Microorganisms form symbiotic relationships with eukaryotes encompassing all evolutionary stages, from simple amoebae to mammals. Symbiotic systems can range in complexity from those with a single dominant microorganism (e.g. Wolbachia in insects (427) or Vibrio in squids (428)) to those with hundreds of obligate or facultative microbial symbionts (e.g. communities in termite hindgut (429) or human colon (430)). Mechanisms that shape the structure of complex symbiont communities are largely unknown (46), however recent work on communities of free-living microorganisms indicate that both niche and neutral effects can play a role (94, 98).

Symbiotic microorganisms form different kinds of associations with their host, from an epiphytic lifestyle on green algae (431) to intracellular symbiosis in insects (432). Symbionts can be horizontally acquired, for example from the seawater for green algae (431) or from food in the human gut (11), and consequently symbionts will be recruited and selected based on their function. This niche selection can be decoupled from any symbiont taxonomy, thus leading to functionally coherent, but phylogenetically divergent communities (68, 100). However, symbionts can also be transmitted vertically through reproductive cells and larvae such as demonstrated in sponges (163, 167), insects (433) and various other animals (434). This leads to microbial communities with limited variation in taxonomy and function among host individuals of the same or related host species..

Equivalent niches may also exist in phylogenetically divergent hosts that lead similar life- styles or have similar physiological properties. Symbionts occupying these equivalent niches in different host types might thus share functional aspects. This expectation is supported by the recent observation that two phylogenetically distinct bacterial endosymbionts found in

49 Chapter Three: Functional Convergence of Sponge Symbionts either sharpshooters or cicadas possess analogous proteins for methionine synthesis (103). However, for complex symbiont communities it is largely unknown how prevalent functional equivalence is and whether equivalent functions are conducted by evolutionarily convergent mechanisms.

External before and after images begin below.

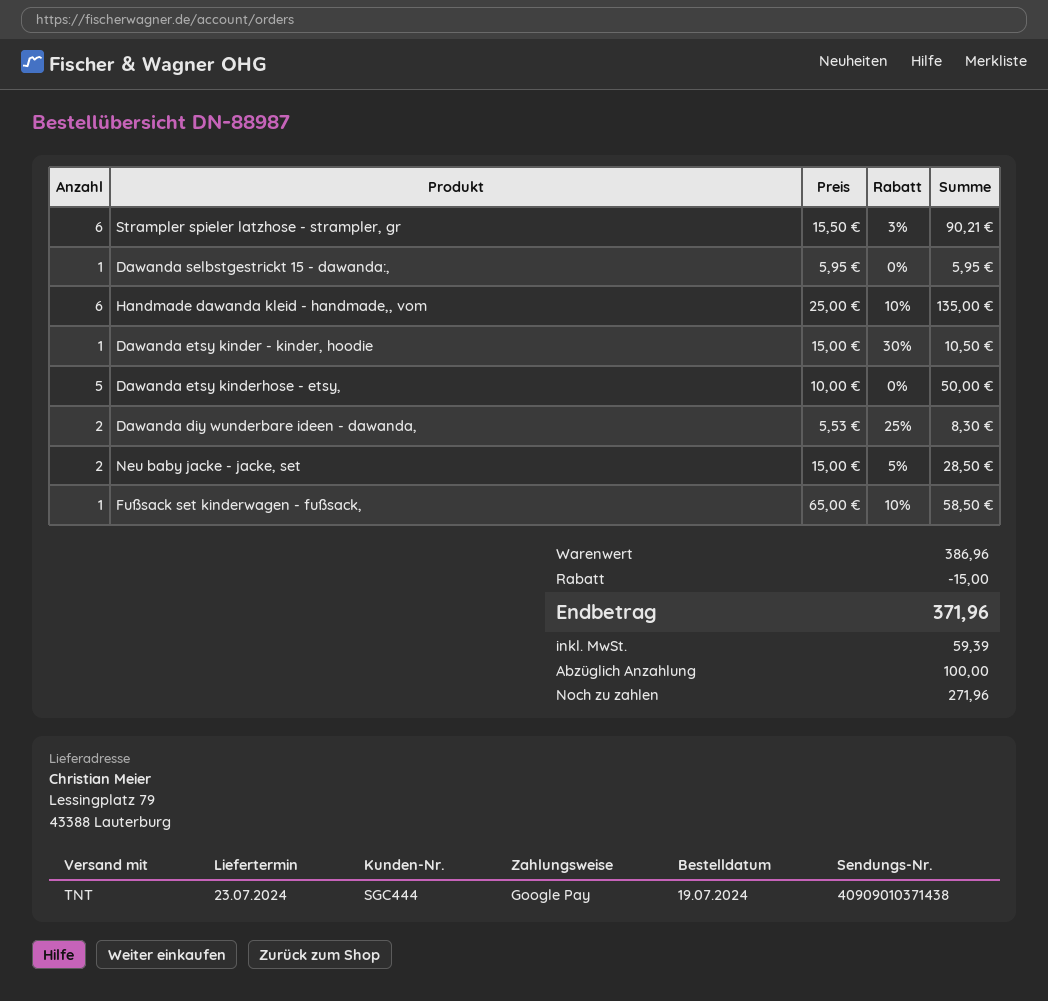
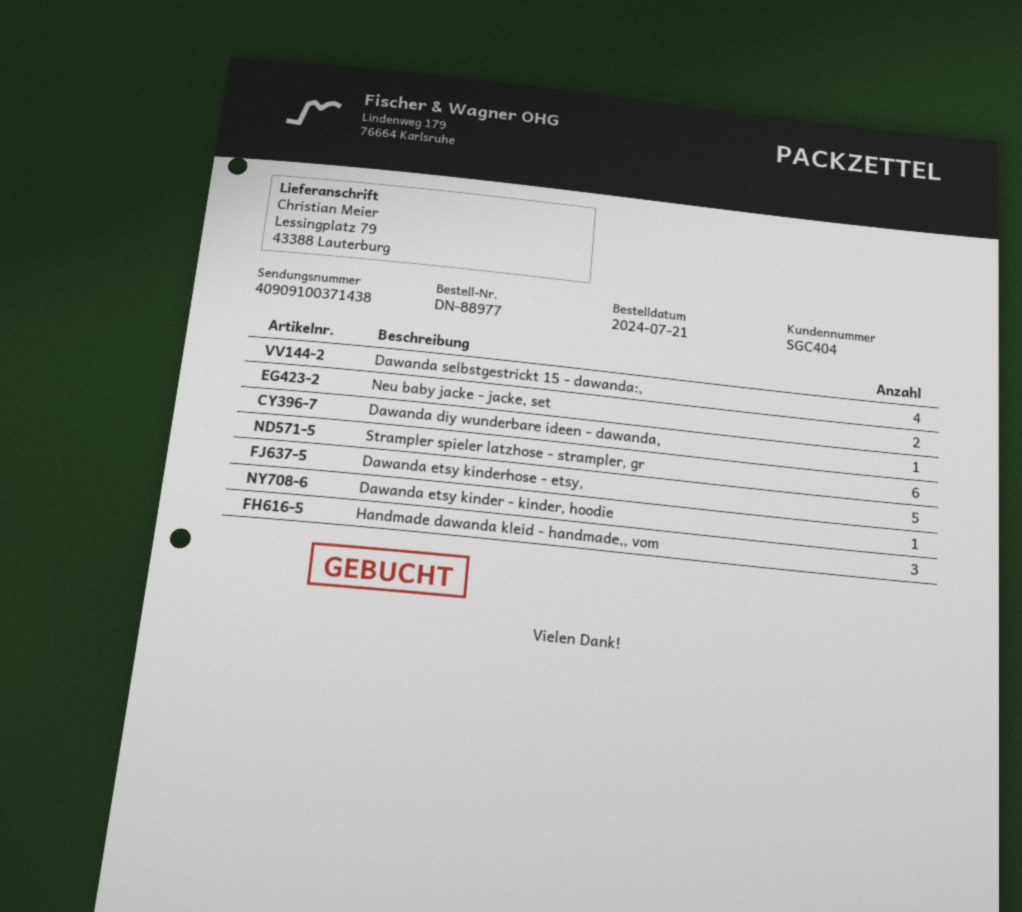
order number: DN-88987 -> DN-88977
order date: 2024-07-19 -> 2024-07-21
customer number: SGC444 -> SGC404
tracking number: 40909010371438 -> 40909100371438
Dawanda selbstgestrickt 15 - dawanda:,: 1 -> 4
Handmade dawanda kleid - handmade,, vom: 6 -> 3
Dawanda diy wunderbare ideen - dawanda,: 2 -> 1
Fußsack set kinderwagen - fußsack,: 1 -> none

Sponges (phylum Porifera) are among the most ancient forms of metazoans in the current earth and form a major part of the marine benthic fauna across the world’s oceans (119, 148). Sponges are an evolutionarily divergent group of species; however they share common physiological characters and ecological roles, including the filter-feeding of planktonic microorganisms and particulate matter (148). Sponges also host complex communities of microbial symbionts and extensive research over the last decade has provided a good understanding of the phylogenetic diversity and biogeography of sponge-associated microorganisms (74, 145). Symbiont communities in sponges are generally highly specific to host species and are often consistent across time and space (74). This stable association can be explained by the vertical transmission of symbionts through larvae (162). However it has been challenging to identify phylotypes that are common to all sponges and hence represent archetypal symbionts (145). Taking all these characteristics together, the sponge microbiome represents an ideal model system to test if functional equivalence exists across divergent hosts and to study the mechanisms that shape complex symbiont communities.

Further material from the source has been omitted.